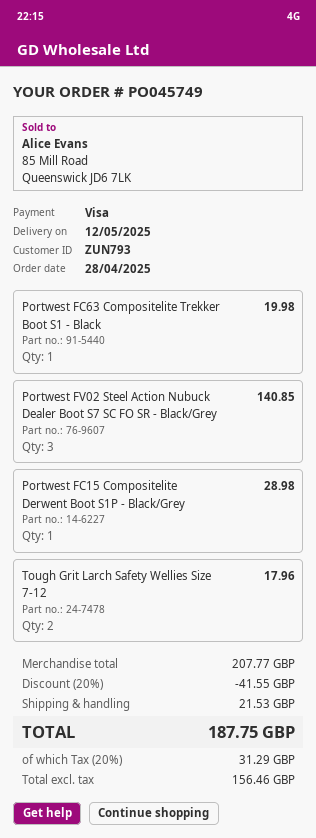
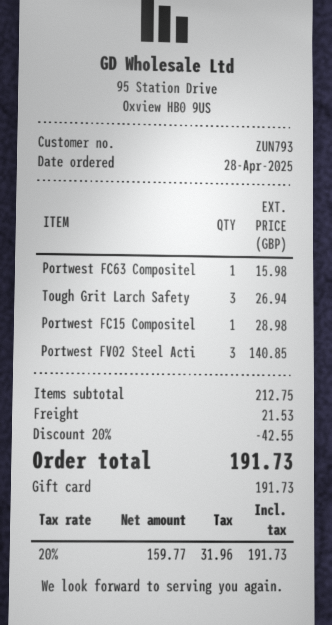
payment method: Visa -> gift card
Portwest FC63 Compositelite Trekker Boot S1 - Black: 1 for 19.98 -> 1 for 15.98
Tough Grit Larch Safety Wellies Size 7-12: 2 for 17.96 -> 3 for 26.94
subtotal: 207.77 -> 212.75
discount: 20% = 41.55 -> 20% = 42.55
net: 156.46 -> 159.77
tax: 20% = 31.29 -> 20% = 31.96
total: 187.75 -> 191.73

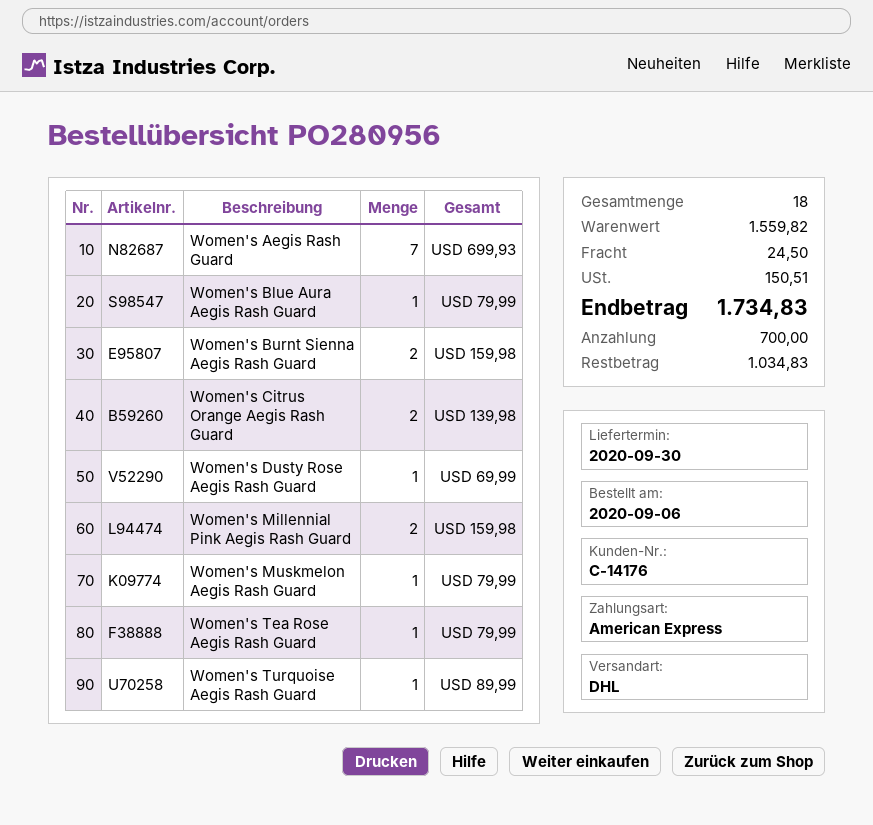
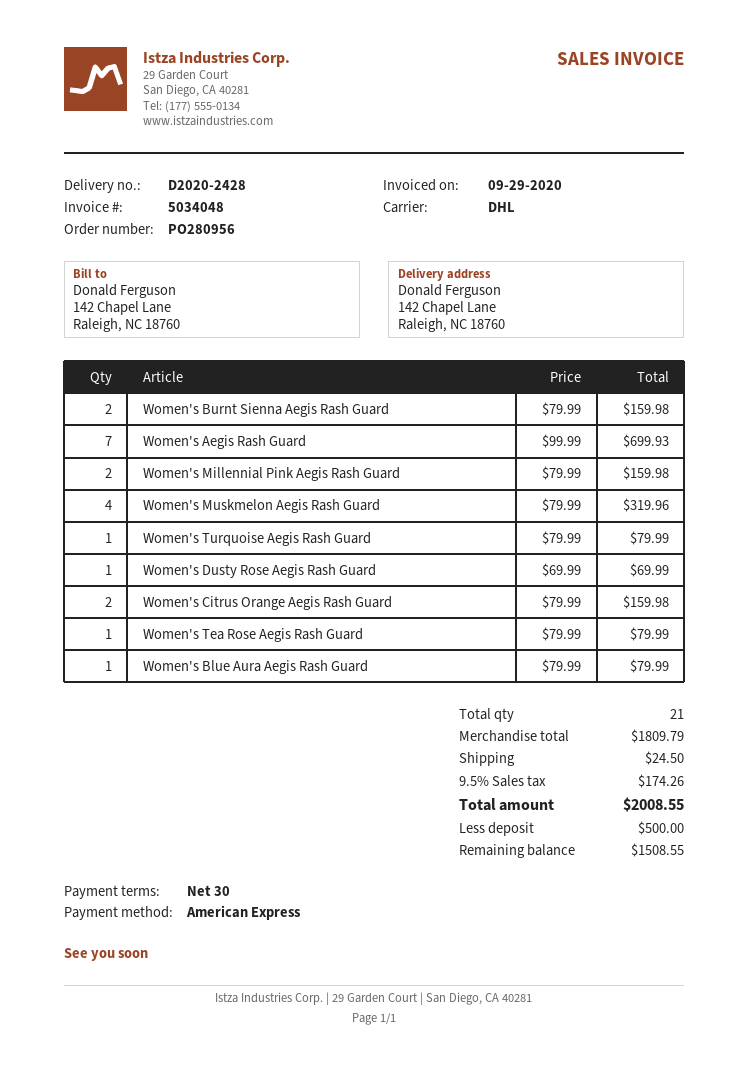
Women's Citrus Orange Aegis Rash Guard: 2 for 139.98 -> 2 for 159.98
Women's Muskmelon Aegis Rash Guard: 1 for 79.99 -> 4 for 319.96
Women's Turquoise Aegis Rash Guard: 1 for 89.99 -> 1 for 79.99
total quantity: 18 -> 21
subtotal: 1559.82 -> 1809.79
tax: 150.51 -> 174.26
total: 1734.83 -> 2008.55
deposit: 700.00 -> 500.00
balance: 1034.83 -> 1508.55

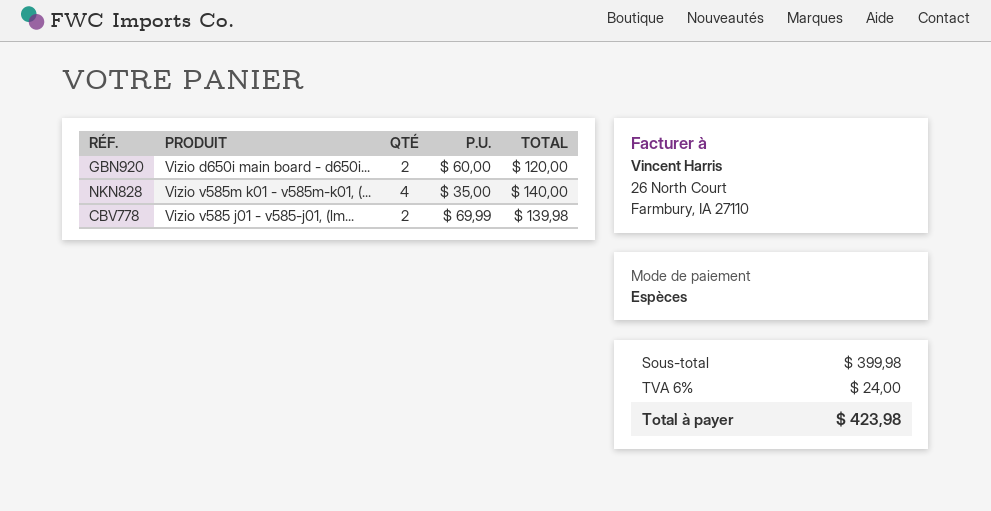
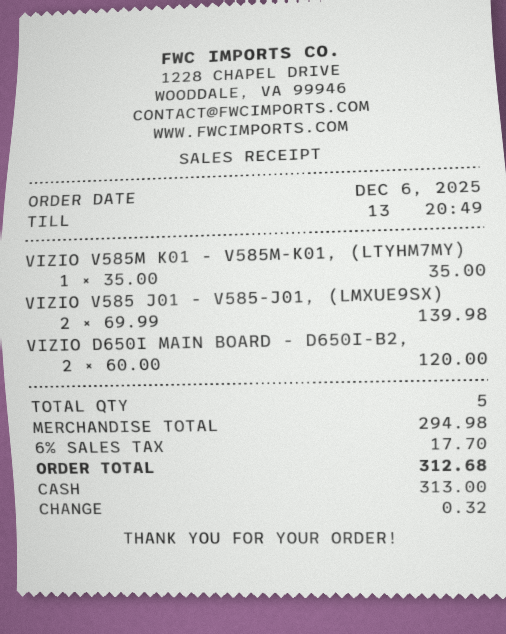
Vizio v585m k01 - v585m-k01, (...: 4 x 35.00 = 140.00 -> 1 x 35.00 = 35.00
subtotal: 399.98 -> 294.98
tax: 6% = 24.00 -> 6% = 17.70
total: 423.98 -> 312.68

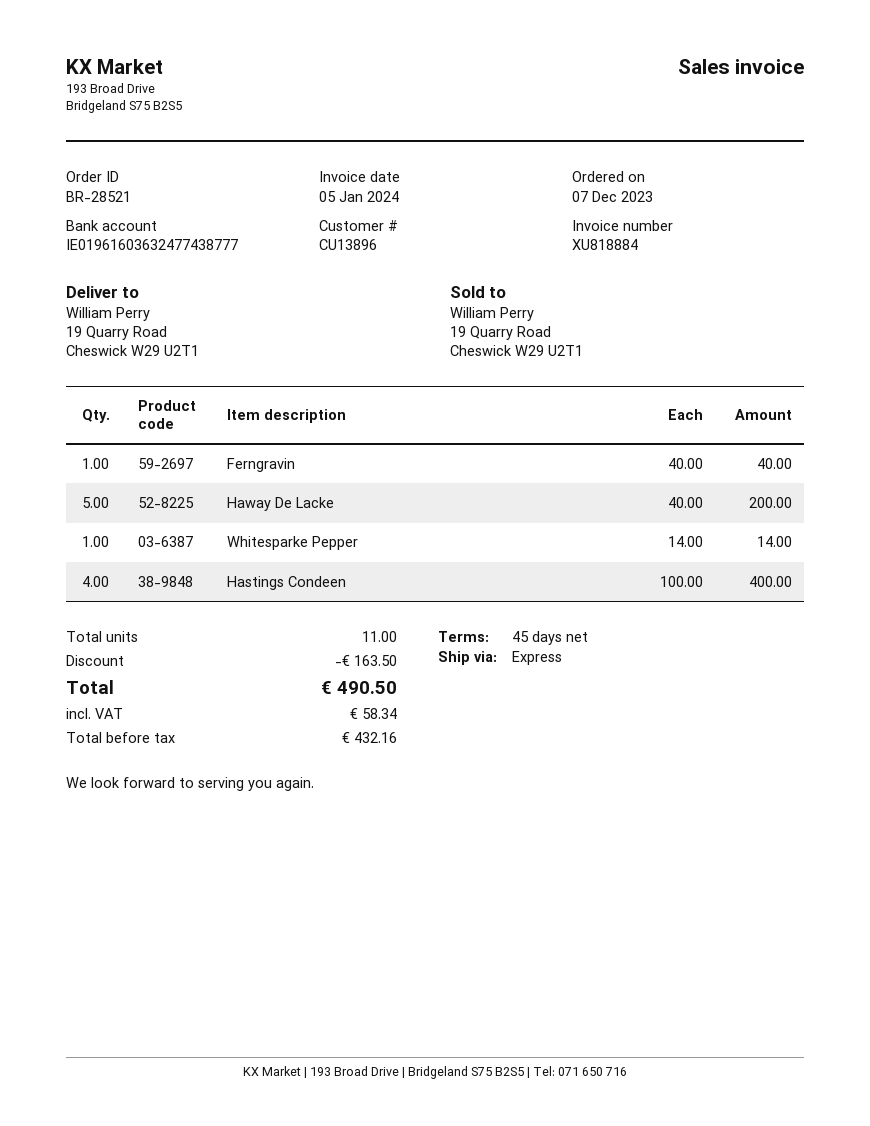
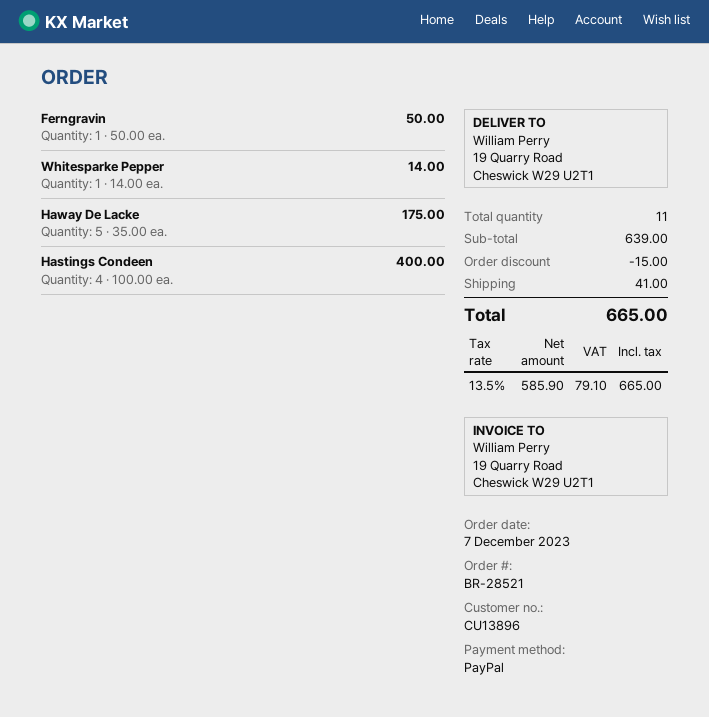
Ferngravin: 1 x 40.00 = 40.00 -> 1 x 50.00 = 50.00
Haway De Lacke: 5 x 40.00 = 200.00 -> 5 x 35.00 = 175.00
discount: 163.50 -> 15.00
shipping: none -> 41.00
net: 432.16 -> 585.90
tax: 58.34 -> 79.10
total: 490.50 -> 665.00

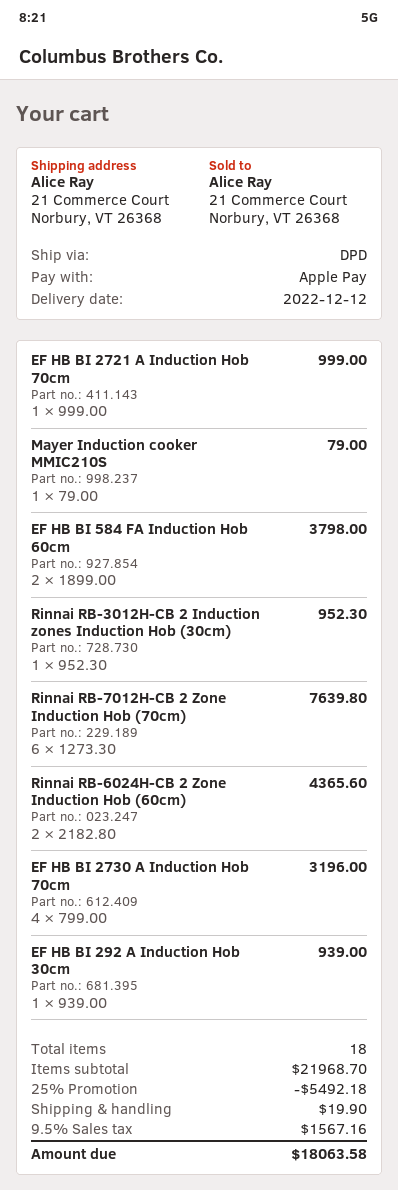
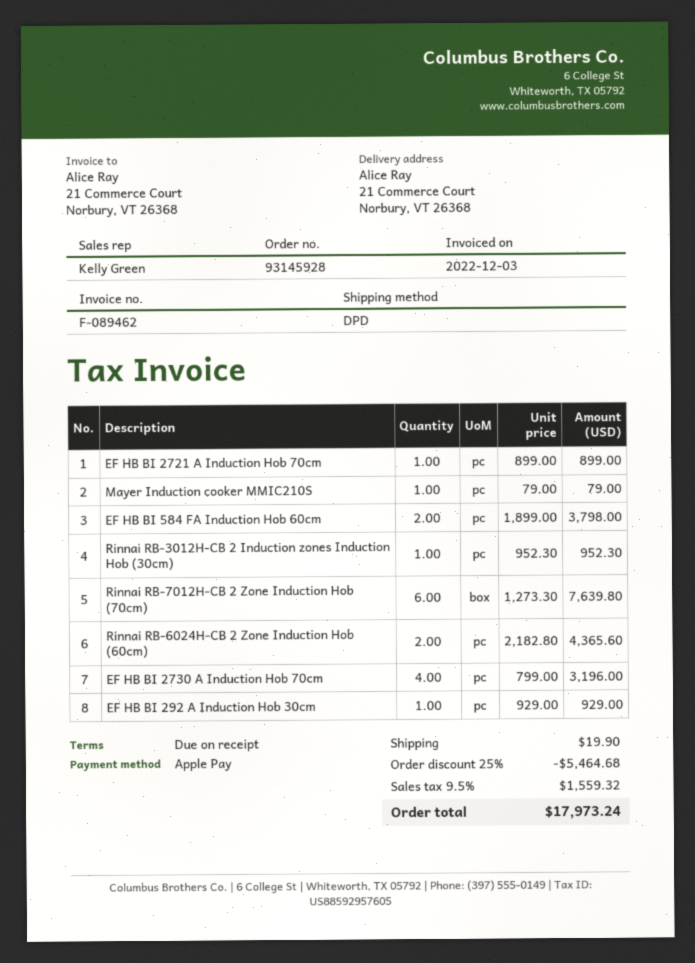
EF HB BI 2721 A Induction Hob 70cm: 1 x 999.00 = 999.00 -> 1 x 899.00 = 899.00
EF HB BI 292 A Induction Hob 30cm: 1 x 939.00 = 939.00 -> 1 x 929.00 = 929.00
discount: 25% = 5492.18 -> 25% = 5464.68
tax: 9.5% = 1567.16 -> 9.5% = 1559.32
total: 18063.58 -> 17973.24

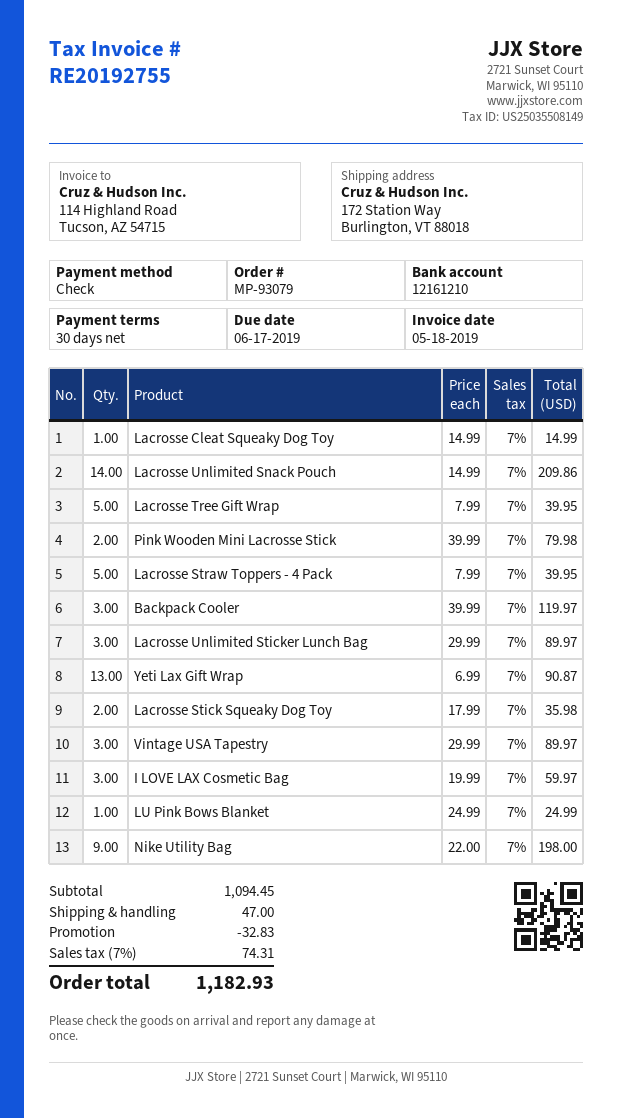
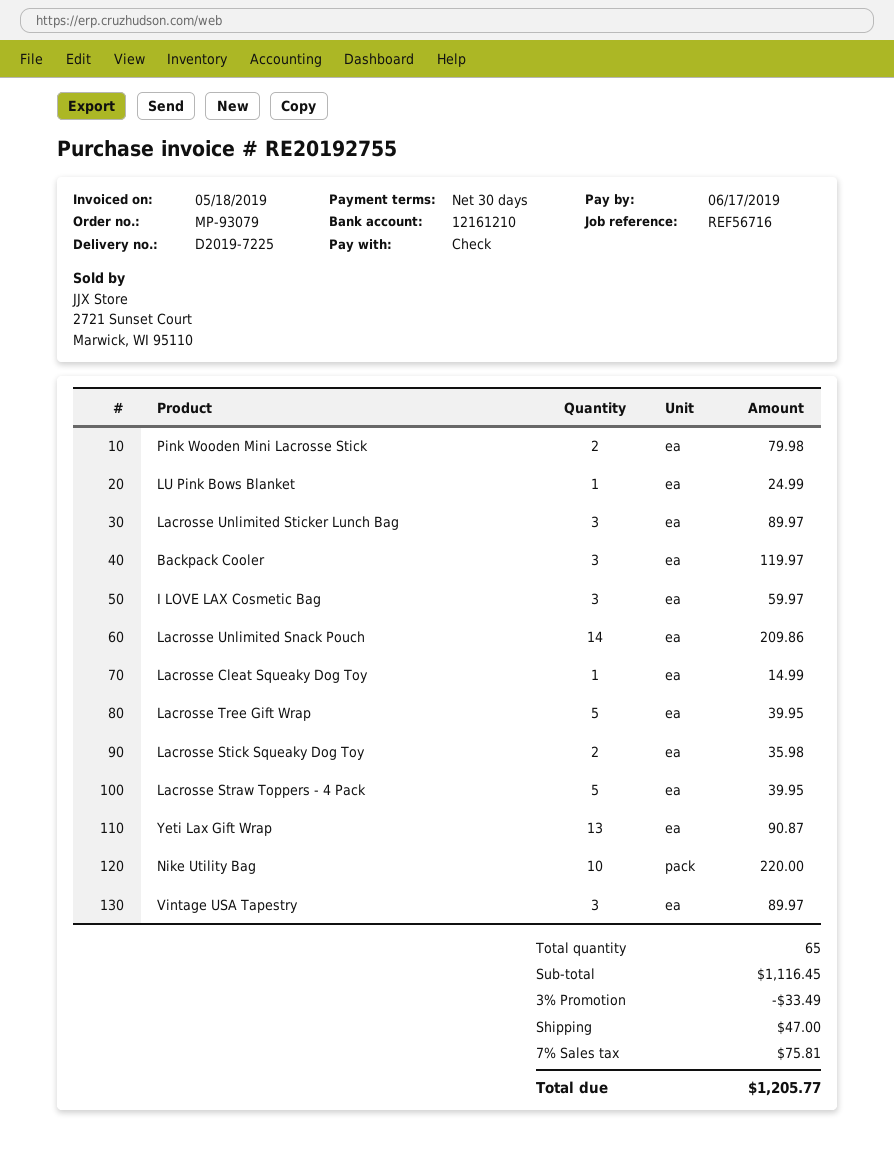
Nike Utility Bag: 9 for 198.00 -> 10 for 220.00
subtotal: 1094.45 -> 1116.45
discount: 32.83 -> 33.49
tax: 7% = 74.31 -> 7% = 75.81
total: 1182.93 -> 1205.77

#### EXERCISE DESCRIPTION
If a line contains the word "Rash", it counts; say how many such lines the records hold, and give only that number.

#### OUTPUT BELOW
3